En ese indicador, el 28,5% de los deudores bonaerenses presentó algún grado de mora, un porcentaje que también quedó por encima del promedio nacional, ubicado en el 27,9%.
El estudio advierte que el crecimiento de la morosidad responde, en buena medida, al fuerte incremento de las irregularidades en los créditos otorgados por proveedores no financieros. Mientras la mora bancaria alcanzó el 12,3% a nivel nacional, en las billeteras virtuales y fintech trepó hasta el 27,9%, más del doble.
Los datos de la provincia de Buenos Aires adquieren una dimensión particular por su peso demográfico y económico dentro del país. Según el informe, el distrito presenta indicadores más comprometidos que el promedio nacional tanto en la mora de los créditos familiares como en el porcentaje total de deudores con incumplimientos.
El relevamiento de CEPA señala que el fenómeno se produce en un escenario de creciente presión sobre los ingresos de los hogares, donde cada vez más familias recurren al financiamiento para sostener gastos corrientes y luego encuentran mayores dificultades para cumplir con las cuotas.
Las advertencias que ya anticipaban el deterioro financiero de los hogares
Los datos del CEPA se suman a otros indicadores que desde hace meses vienen mostrando un deterioro sostenido de la situación económica de las familias. Tal como informó GRUPOLAPROVINCIA.COM, la morosidad de los hogares argentinos alcanzó niveles que no se registraban desde hace más de dos décadas, en un escenario marcado por la pérdida del poder adquisitivo y el creciente uso del crédito para afrontar gastos cotidianos.
En ese contexto, el presidente del Banco Provincia, Juan Cuattromo, atribuyó el incremento de las deudas impagas al deterioro de las condiciones macroeconómicas y descartó que el fenómeno responda a decisiones individuales de quienes toman financiamiento.
"Es un problema de la política macroeconómica. No es que una persona tuvo una conducta irresponsable o que una empresa se sobreendeudó, sino que es un problema que está pasando en todos lados al mismo tiempo", sostuvo.
El titular de la entidad también advirtió sobre un cambio en el destino del crédito. Según explicó, mientras en períodos de crecimiento los préstamos suelen destinarse a inversiones o consumos de largo plazo, actualmente una proporción cada vez mayor del financiamiento se utiliza para cubrir gastos corrientes, como alimentos, servicios y otras necesidades básicas del hogar.

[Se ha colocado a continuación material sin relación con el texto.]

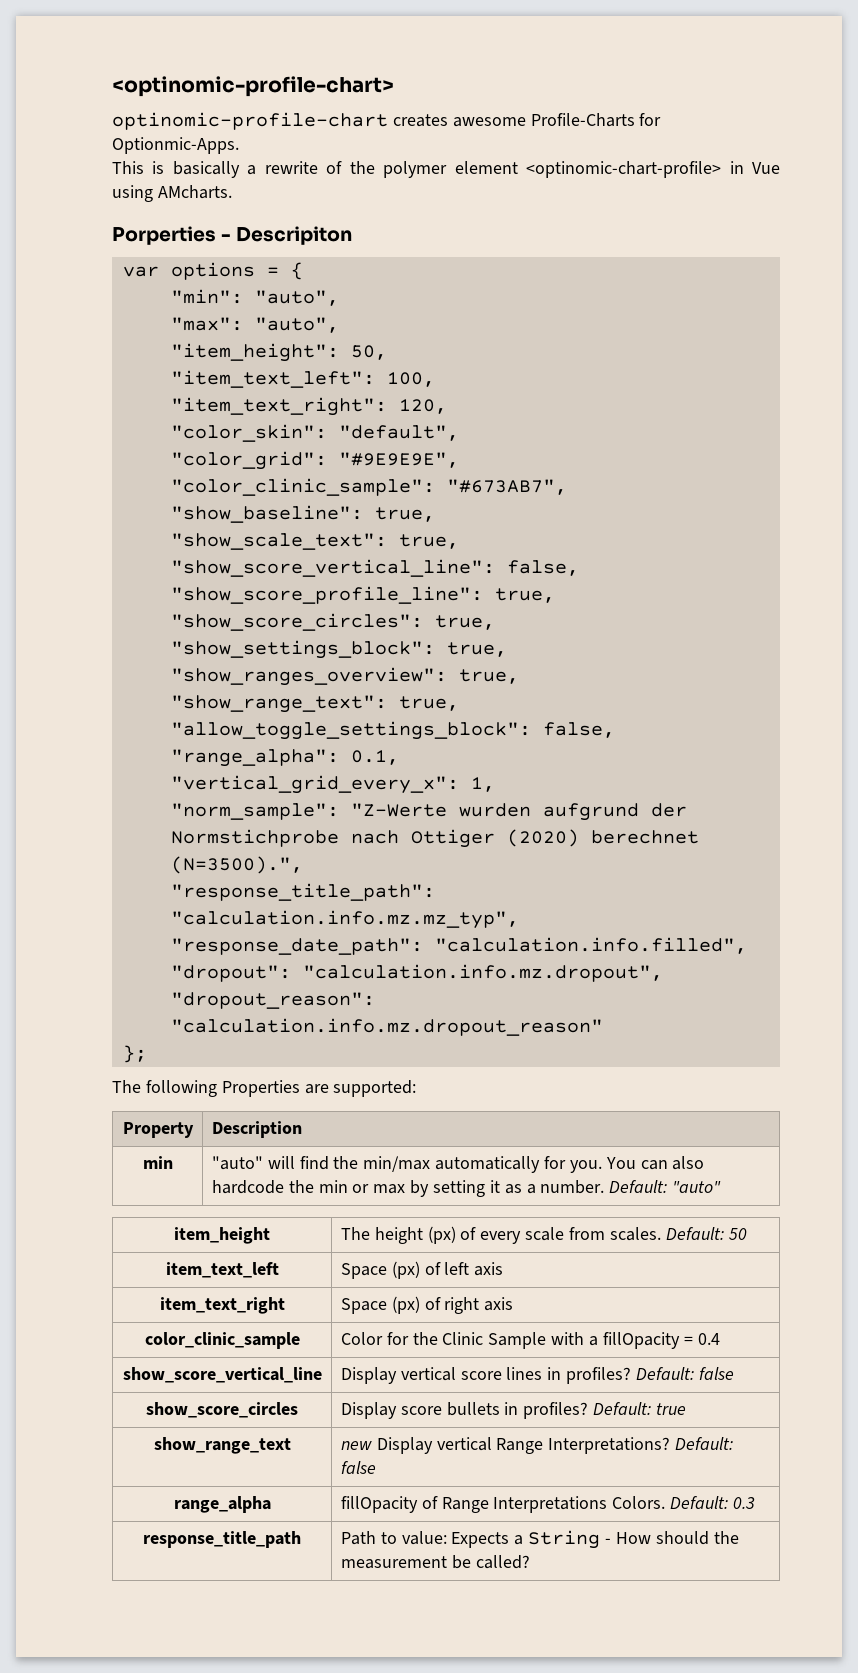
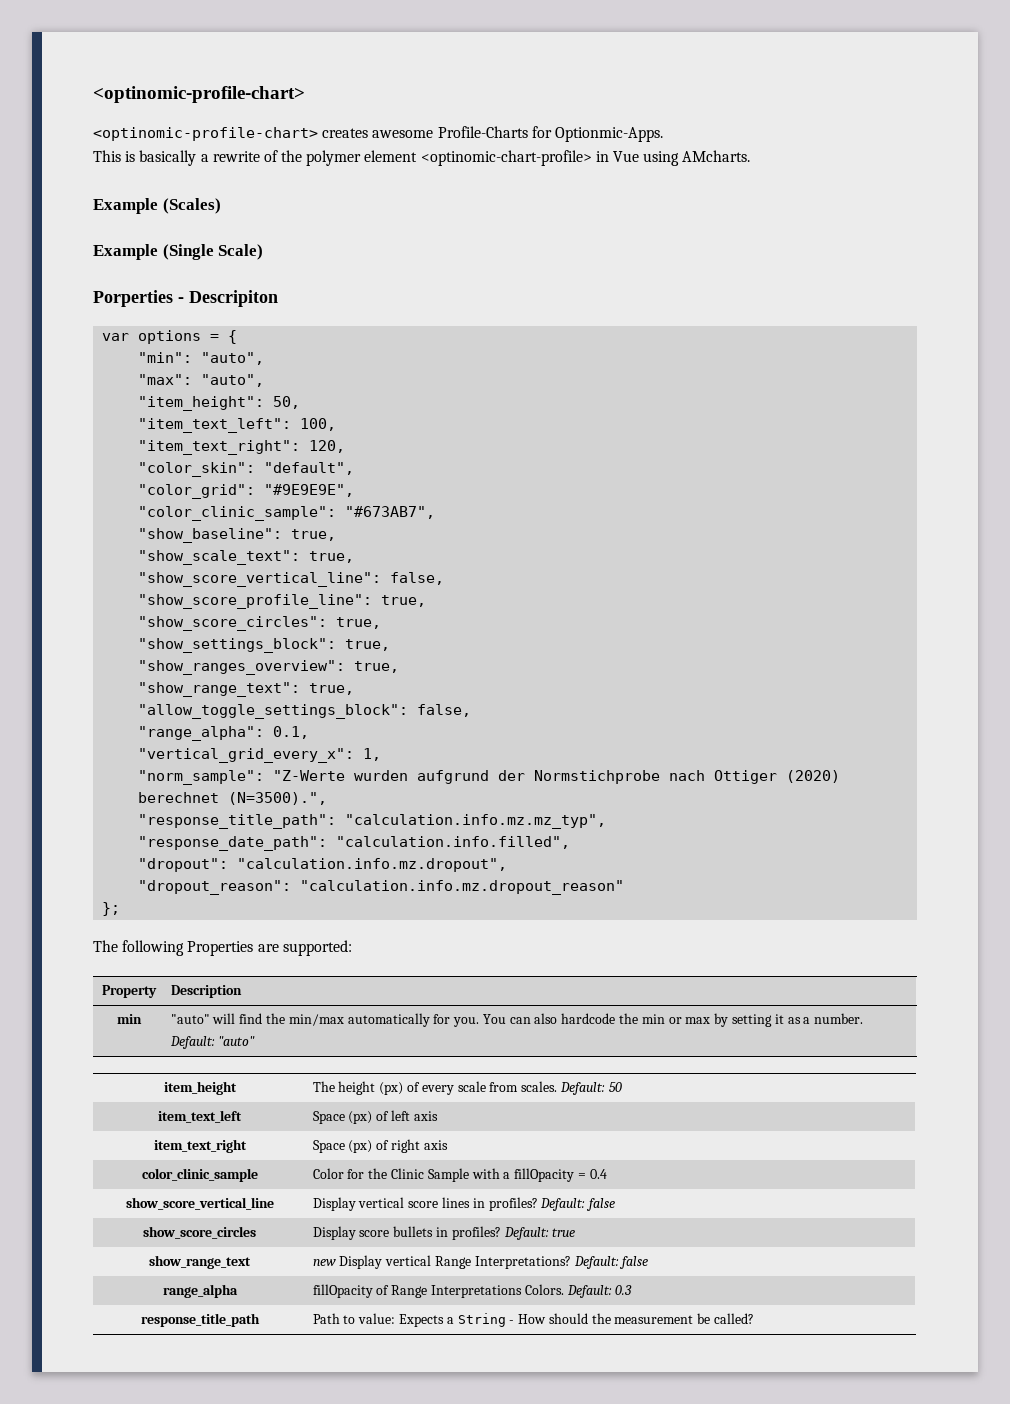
[112,112,388,130] optinomic-profile-chart -> [93,127,318,141] <optinomic-profile-chart>
(232, 192) none -> [93,198,221,214] [93,244,264,260] // Example (Scales) // Example (Single Scale)

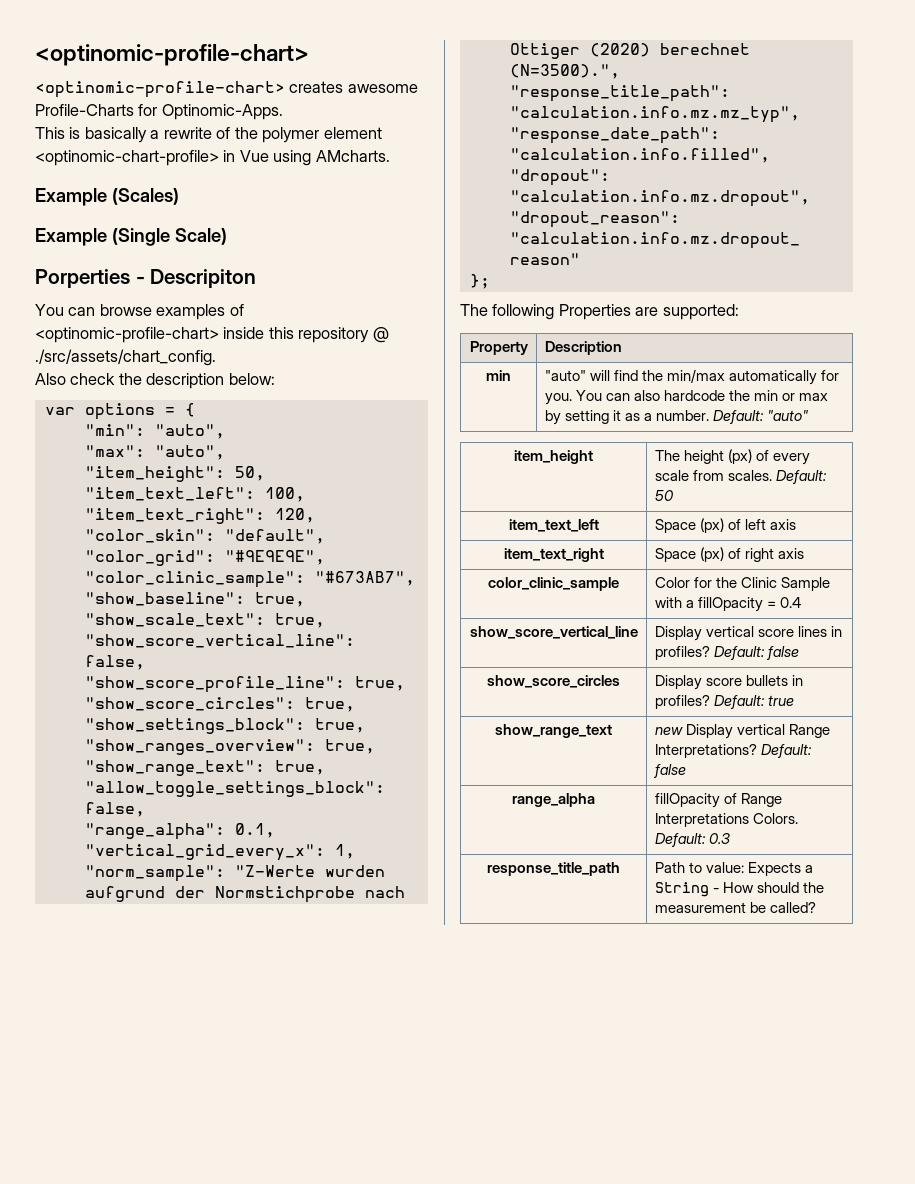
[554,127,663,142] Optionmic-Apps. -> [161,104,283,120] Optinomic-Apps.
(278, 298) none -> [35,304,244,320] [35,327,389,343] [35,349,216,366] [35,373,275,389] // You can browse examples of <optinomic-profile-chart> inside this repository @ ./src/assets/chart_config. // Also check the description below:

Las advertencias coinciden con otros indicadores que reflejan un escenario de creciente fragilidad económica. De acuerdo con el Índice de Vulnerabilidad Familiar elaborado por el Congreso, en marzo la medición alcanzó los 5,3 puntos y acumuló once meses consecutivos de aumento, reflejando hogares con menor capacidad para afrontar imprevistos sin recurrir al endeudamiento o incumplir pagos.
Para Cuattromo, el avance de la morosidad también está estrechamente vinculado al deterioro del mercado laboral y de los ingresos, una situación que golpea con mayor intensidad a los sectores de menores recursos y a los jóvenes de entre 18 y 30 años, donde se concentra buena parte del endeudamiento.
"La explicación es macroeconómica", insistió el presidente del Banco Provincia, al señalar que el aumento de la mora se registra de manera simultánea en distintos sectores y regiones del país.